Mina glances at her wristwatch and Jihyo’s chest constricts. “I love you.” It’s plain and electric.
“It hasn’t felt like it.”
“Ah.” Mina reaches down to unlace her shoes. “Do you only want me when I want you?”
Jihyo knows her face is an unflattering red, and Mina has found an unflattering thing in her heart, and she is an ugly person in a pineapple antarctica room who has hurt a beautiful person. The muscles in her shoulders go slack.
Mina slips off her coat, unwraps her neck from its scarf.
“I’m s—”
Mina rises to her knees, leaning forward until her hands are on top of Jihyo’s. “It’s not a bad thing. It’s a normal, human thing.”
“I’m supposed to be better than—”
“You’re not.” Mina kisses her knuckles. “It’s good that you’re not. Otherwise, I’d never understand you.” She kisses again, in a flurry. “I thought you didn’t care. I thought you didn’t even notice the— we’ve been growing apart, haven’t we?”

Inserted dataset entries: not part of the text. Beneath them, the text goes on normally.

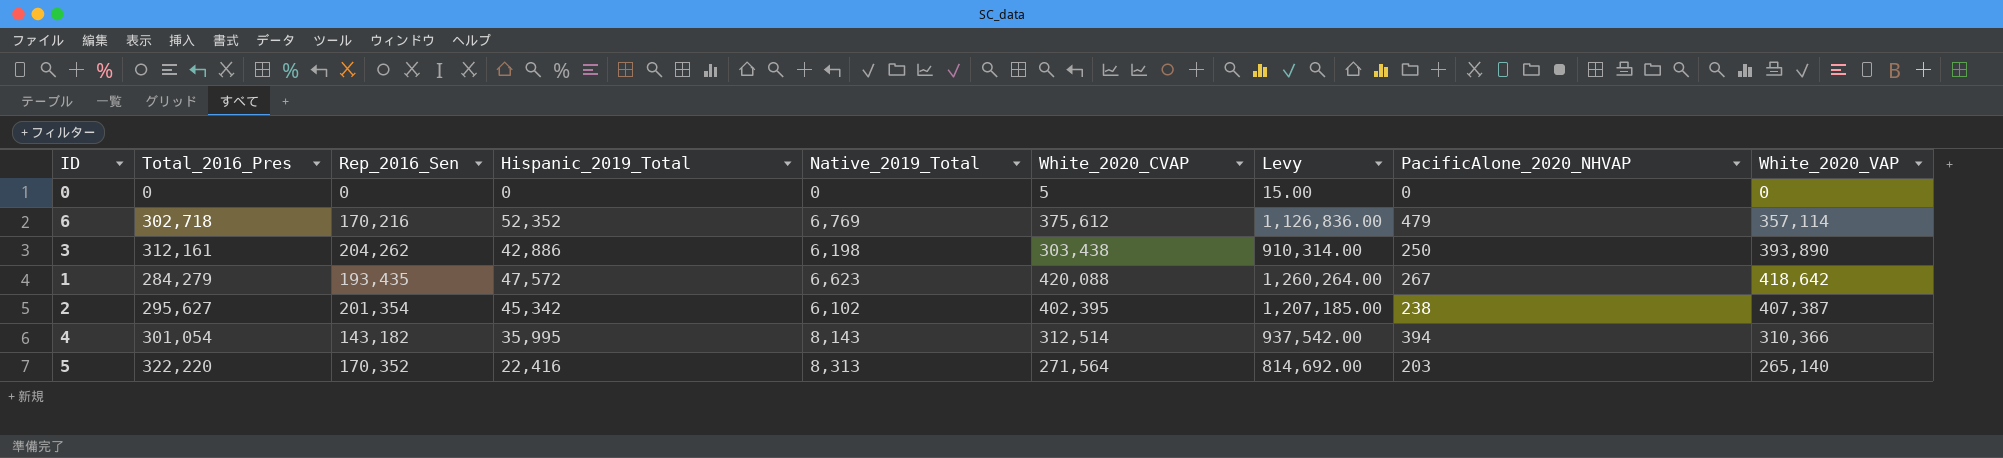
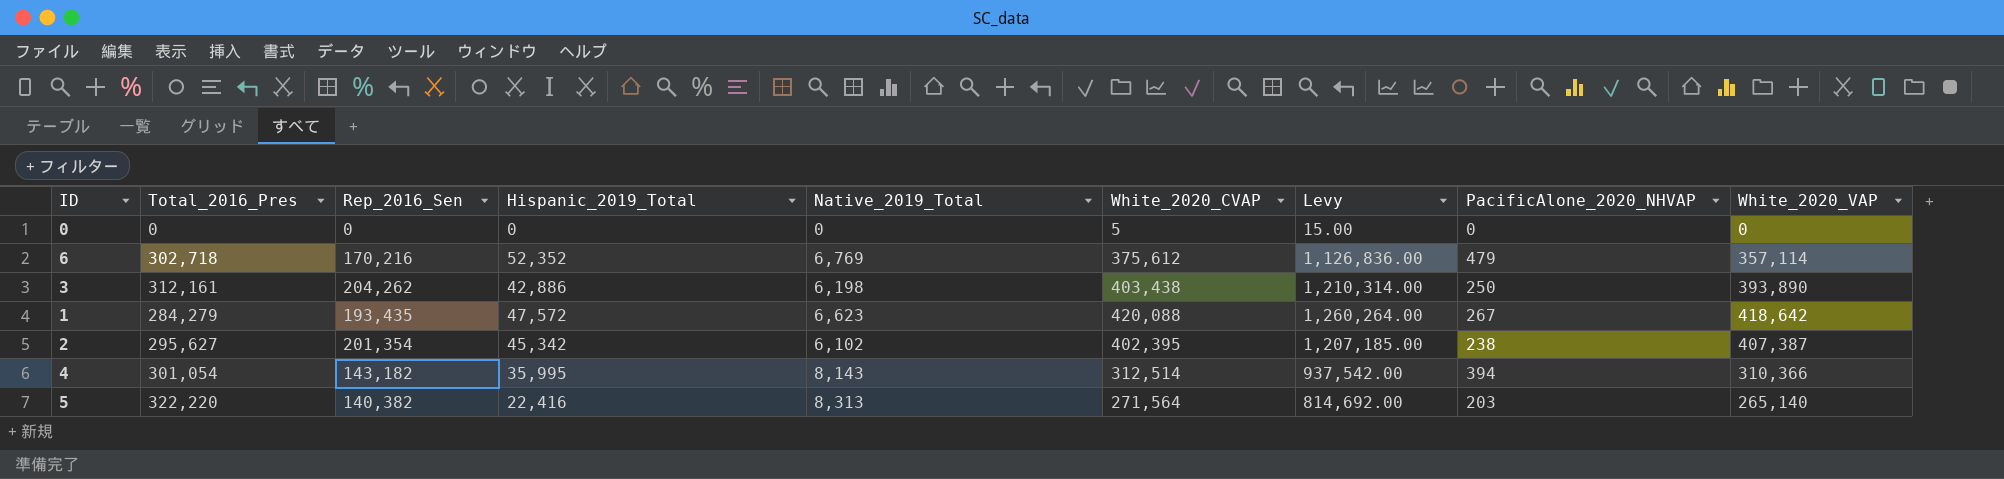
3 | White_2020_CVAP: 303,438 -> 403,438
3 | Levy: 910,314.00 -> 1,210,314.00
5 | Rep_2016_Sen: 170,352 -> 140,382

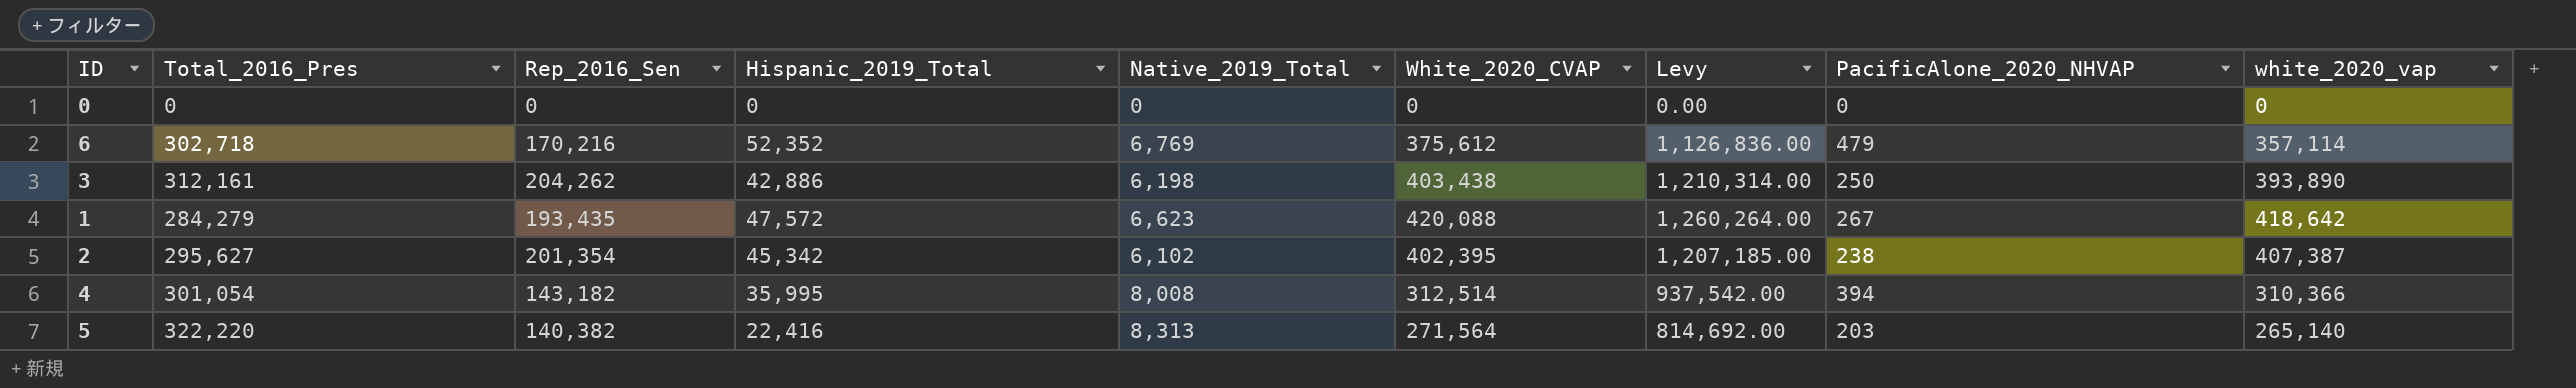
column name: White_2020_VAP -> white_2020_vap
0 | White_2020_CVAP: 5 -> 0
0 | Levy: 15.00 -> 0.00
4 | Native_2019_Total: 8,143 -> 8,008

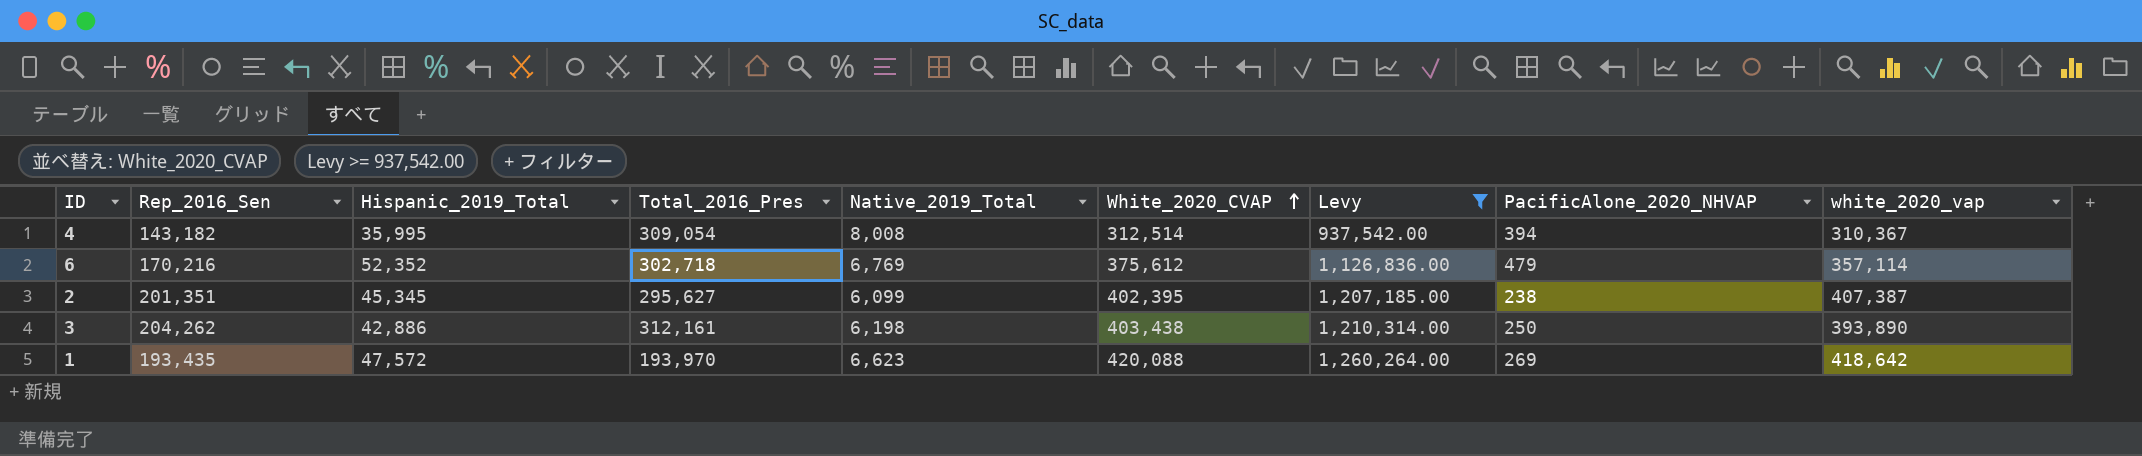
filter: none -> Levy >= 937,542.00
row order: none -> White_2020_CVAP ascending
column Total_2016_Pres | position: 2 -> 4
4 | Total_2016_Pres: 301,054 -> 309,054
4 | white_2020_vap: 310,366 -> 310,367
2 | Rep_2016_Sen: 201,354 -> 201,351
2 | Hispanic_2019_Total: 45,342 -> 45,345
2 | Native_2019_Total: 6,102 -> 6,099
1 | Total_2016_Pres: 284,279 -> 193,970
1 | PacificAlone_2020_NHVAP: 267 -> 269

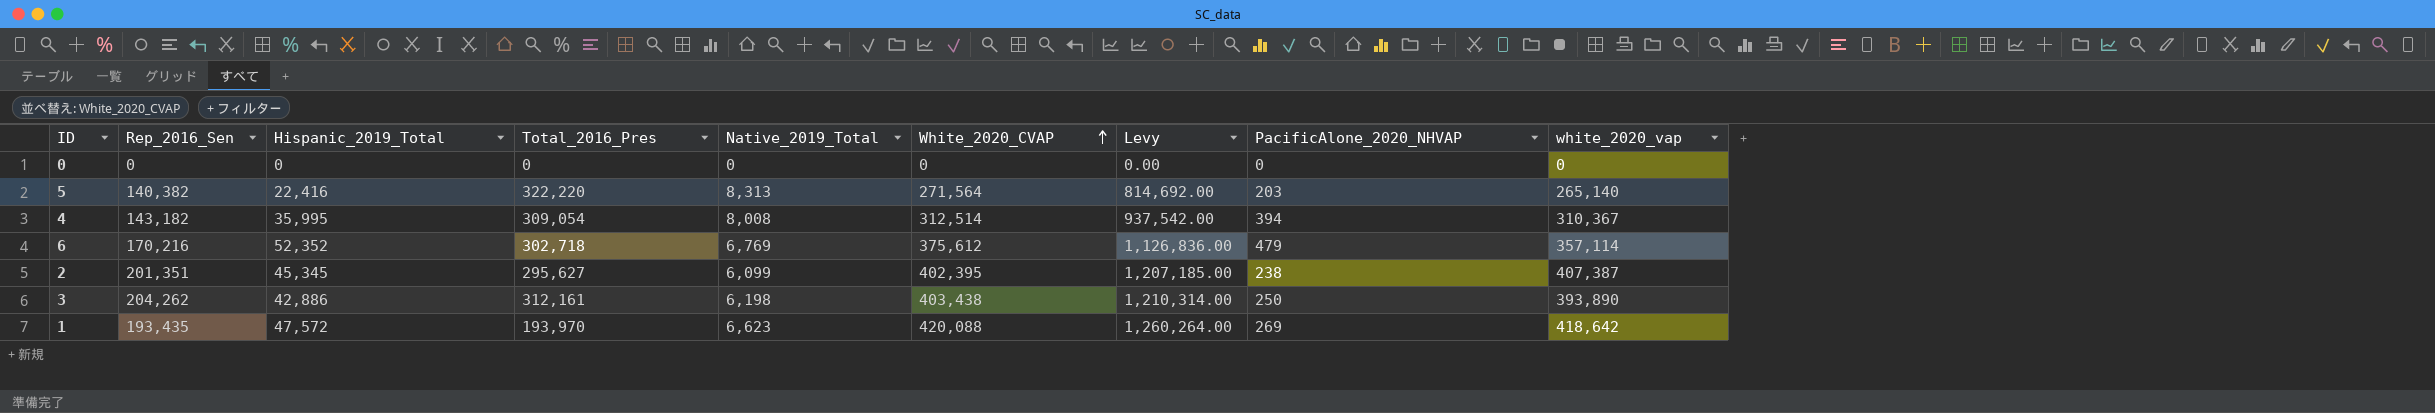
filter: Levy >= 937,542.00 -> none

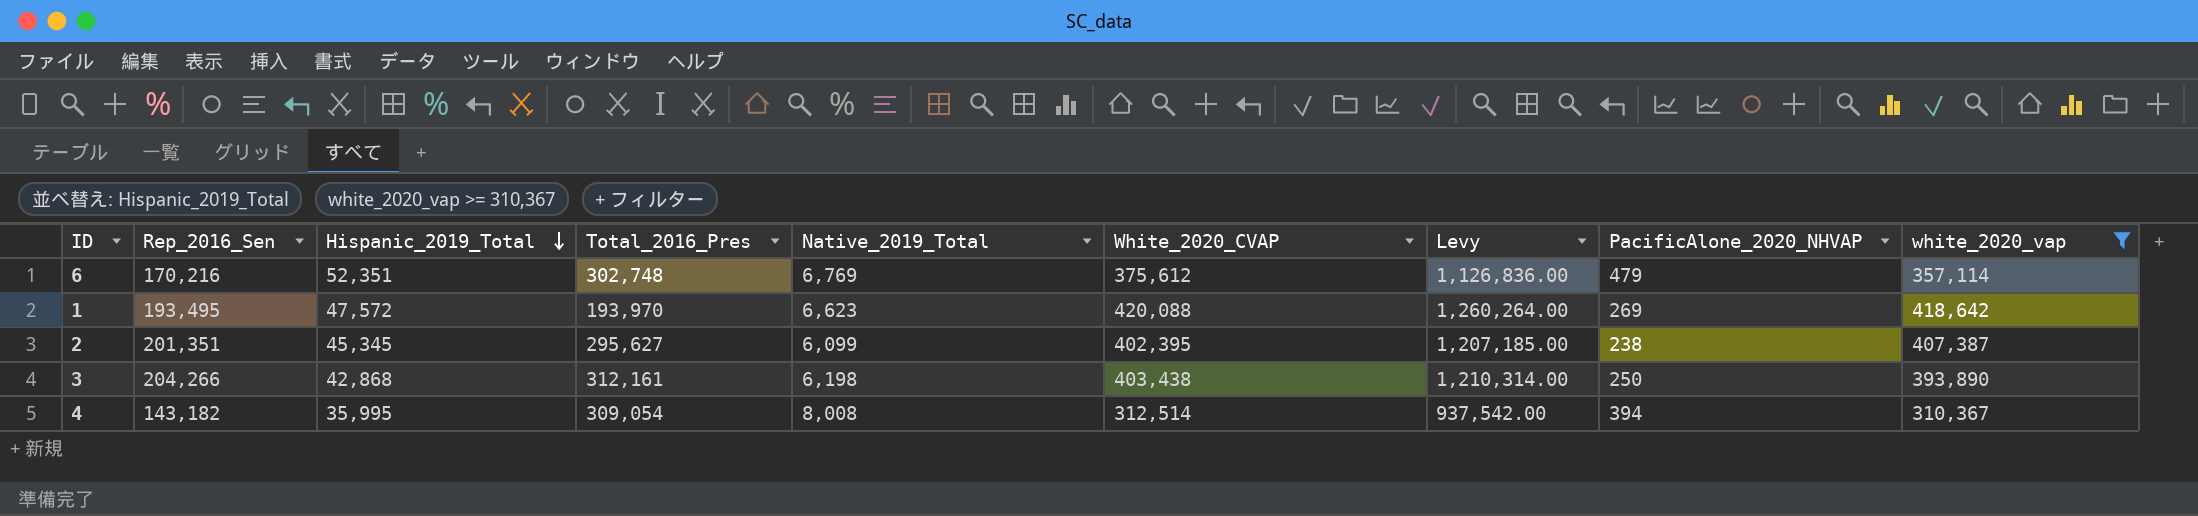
filter: none -> white_2020_vap >= 310,367
row order: White_2020_CVAP ascending -> Hispanic_2019_Total descending
6 | Hispanic_2019_Total: 52,352 -> 52,351
6 | Total_2016_Pres: 302,718 -> 302,748
1 | Rep_2016_Sen: 193,435 -> 193,495
3 | Rep_2016_Sen: 204,262 -> 204,266
3 | Hispanic_2019_Total: 42,886 -> 42,868

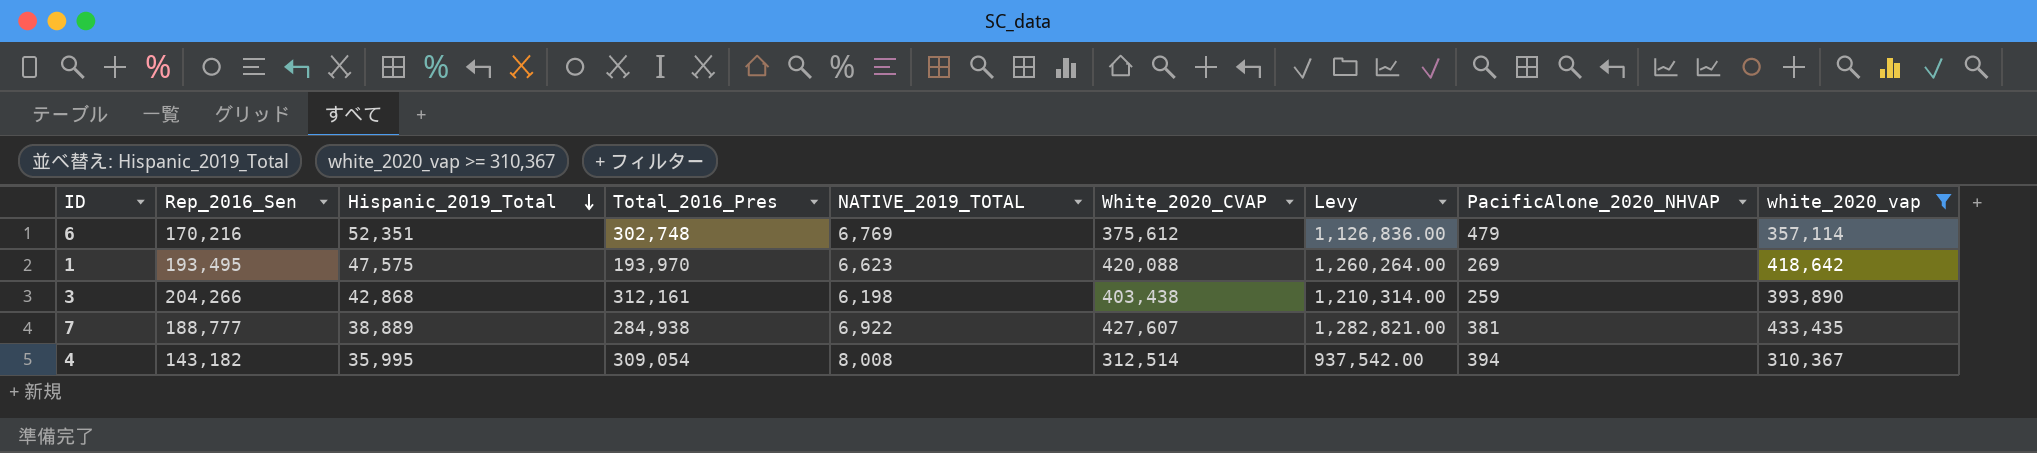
column name: Native_2019_Total -> NATIVE_2019_TOTAL
row 2: 201,351 | 45,345 | 295,627 | 6,099 | 402,395 | 1,207,185.00 | 238 | 407,387 -> none
1 | Hispanic_2019_Total: 47,572 -> 47,575
3 | PacificAlone_2020_NHVAP: 250 -> 259
row 7: none -> 188,777 | 38,889 | 284,938 | 6,922 | 427,607 | 1,282,821.00 | 381 | 433,435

Jihyo looks at the mess on the floor. Her open suitcase. Mina’s coat, Mina’s shoes. “Where are you going to sleep?”
Mina tucks her cheek against Jihyo’s thigh. “Right here.”
They lay in silence, the backs of their hands brushing.
“Was that the fight,” Jihyo asks.
Mina twists under the sheets, huddles closer. “A bit of it.”
“Okay. Good.”
Mina laughs. “Did you think of something you want to argue about?”
“No, I’m just. Thankful we’re going to talk about it.”
Mina’s hand ghosts under her shirt. “You’re being so polite.”
“I don’t want— I can be harsh. On accident. Even with you.”
Sana’s constellations glow dimly on the ceiling.
“Jihyo,” Mina says, like a spell. “You don’t have to be perfect for me to love you.”
She doesn’t sleep much that night. Instead she listens— the buzz of electric heat, Mina’s steady breathing, her heart rebuilding itself and floating with a tense, tenuous happiness. When the sun rises, when she hears Nayeon stumbling in the kitchen, when Mina rubs the sleep from her eyes, when she knows it’s real she draws the blankets over her ears and tries to sleep in all the glorious noise.